Knee: ACL prevention isn't just for adolescents.
Most ACL prevention research focuses on adolescent female athletes, but the neuromuscular programs work across ages and sexes. We cover the FIFA 11+, Knäkontroll and other programs that hold up in trials, plus what they get wrong for adult recreational athletes.
ACL prevention research has been dominated by adolescent female team-sport athletes. The programs work, but the way they are usually presented makes them feel irrelevant to a 38-year-old recreational runner with a sore knee. They aren't.
What the prevention programs actually do
The FIFA 11+, Knäkontroll and KIPP programs were built on neuromuscular control of landing, deceleration and cutting. Across more than a dozen randomised trials, well-implemented versions cut non-contact ACL injury rates by 30 to 70 percent. The variance comes almost entirely from compliance — teams that ran the program at least twice a week saw the largest effects.
The mechanism is not strength in the conventional sense. It is the timing and quality of muscle activation around the knee at the moment a player lands or changes direction. That timing is trainable, regardless of age.
Patellofemoral pain — the other knee problem
Anterior knee pain is the most common diagnosis in recreational runners and cyclists. Imaging rarely explains it; load patterns usually do. The strongest evidence supports two interventions, used together rather than separately:
- Hip and posterior chain strength work — gluteus medius and external rotators take the load that an over-worked quadriceps tries to carry alone.
- Load management — a 10 percent weekly increase in running volume is the rough upper bound at which most patellofemoral pain develops; sub-10 percent jumps almost never trigger it.
- Cadence cues and footwear changes have small effects in some athletes but should not be the first lever you pull.
Meniscus findings on MRI: don't catastrophize
Asymptomatic meniscal abnormalities show up on MRI in roughly a third of pain-free adults over 40. An MRI ordered for unrelated knee pain that incidentally finds a degenerative meniscus tear is, in the absence of mechanical symptoms, usually not the cause of the pain.
Surgical intervention for degenerative meniscal lesions has fared poorly in randomised trials versus structured exercise therapy. Acute traumatic tears in younger athletes are a different conversation.
If you only do four things
For a recreational athlete with no acute injury, the highest-leverage knee-prevention habits look the same across most sports:
- Two weekly sessions of single-leg strength work — split squats, step-ups, single-leg RDLs.
- One weekly session of plyometric or change-of-direction drills with deliberate landing mechanics.
- Stay under 10 percent weekly load progression.
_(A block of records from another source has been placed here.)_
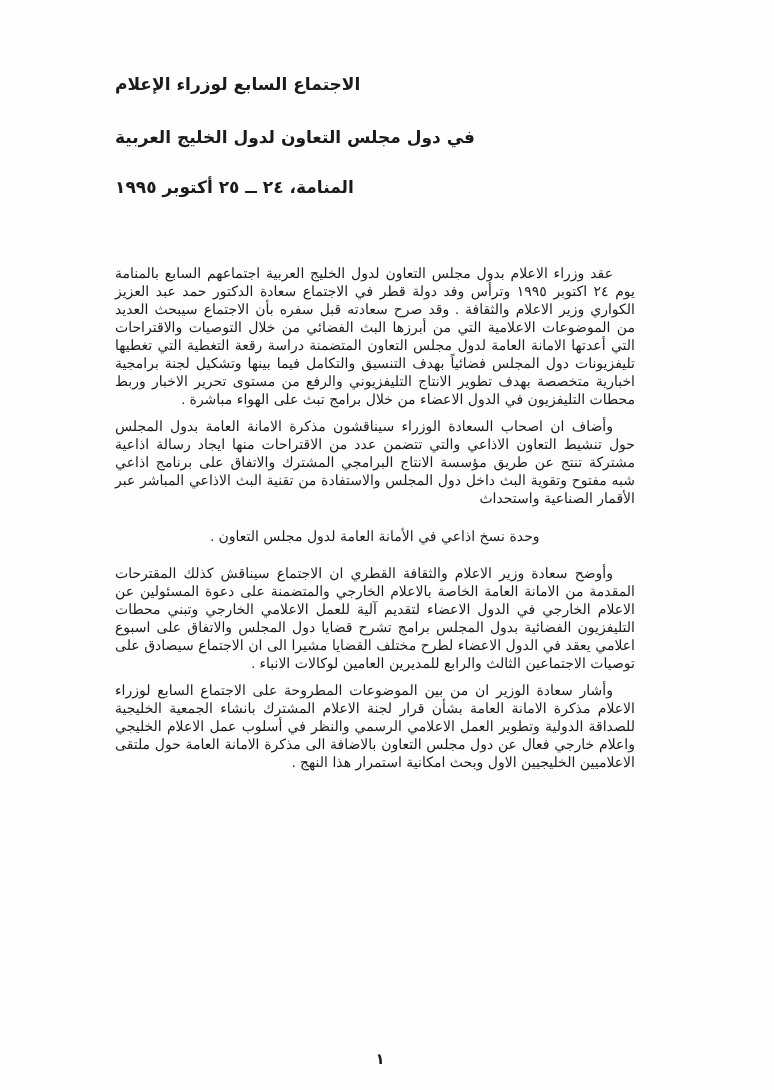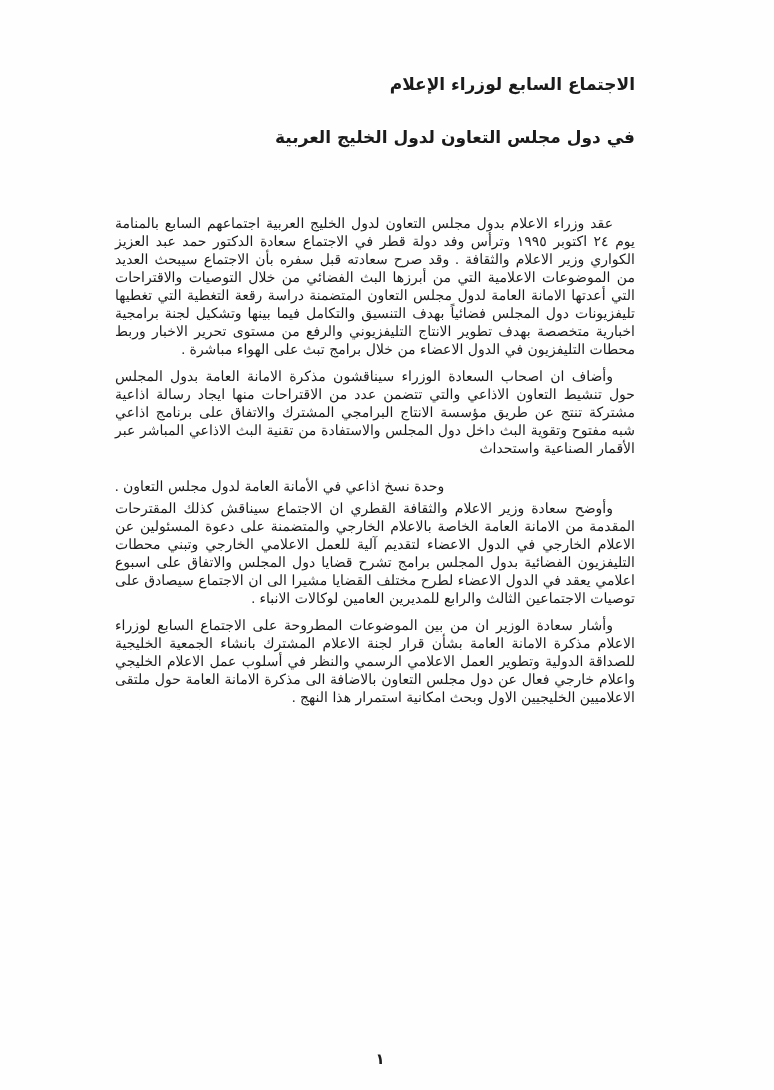"الاجتماع السابع لوزراء الإعلام" .doc-header { text-align: right -> left }
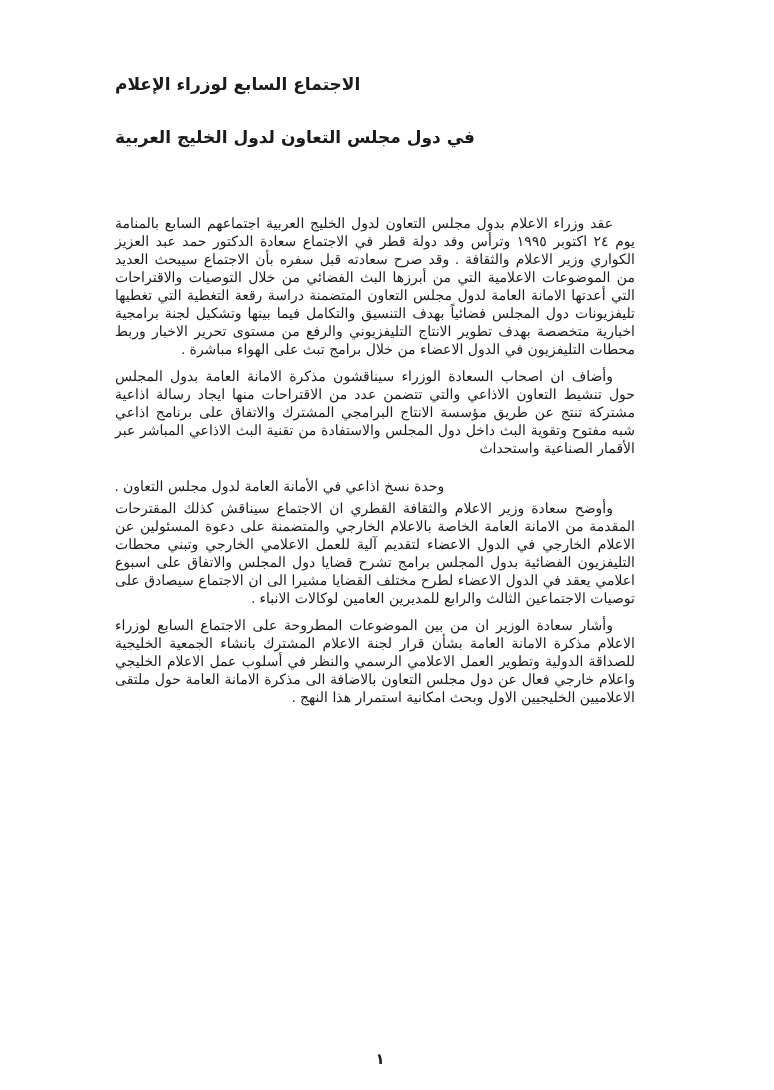"المنامة، ٢٤ ــ ٢٥ أكتوبر" h3.title-line { html: none -> <h3>المنامة، ٢٤ ــ ٢٥ أكتوبر ١٩٩٥</h3> }
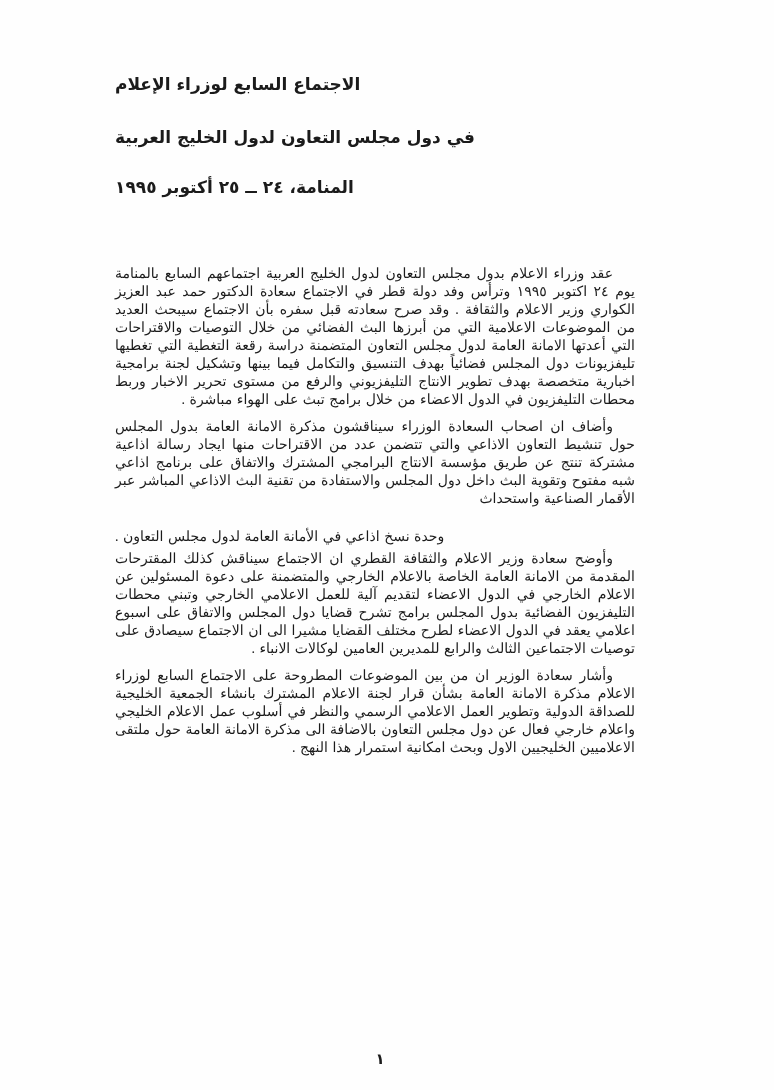"وحدة نسخ اذاعي في الأمانة" .para-continuation { margin-bottom: 4px -> 19px; text-align: left -> center }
- If you have a history of knee injury, repeat a symmetry test — single-leg hop for distance — every six to eight weeks.
Frequently asked
Are ACL prevention programs only useful for women?
No. The largest effects in absolute terms have been measured in adolescent female athletes because their non-contact ACL injury rate is highest, but the programs reduce risk in male athletes and in adult recreational athletes too. The trial population reflects funding decisions, not biology.
Do I need surgery if my MRI shows a meniscus tear?
Not usually. Asymptomatic meniscal abnormalities are common in adults over 40 and most do not require surgery. Structured exercise therapy outperforms surgery in most randomised trials of degenerative meniscal lesions.
Will running ruin my knees?
Population data suggest the opposite: regular recreational runners have lower rates of symptomatic knee osteoarthritis than non-runners, after adjusting for body mass and prior injury. Excessive load progression and ignored injuries cause problems, running per se does not.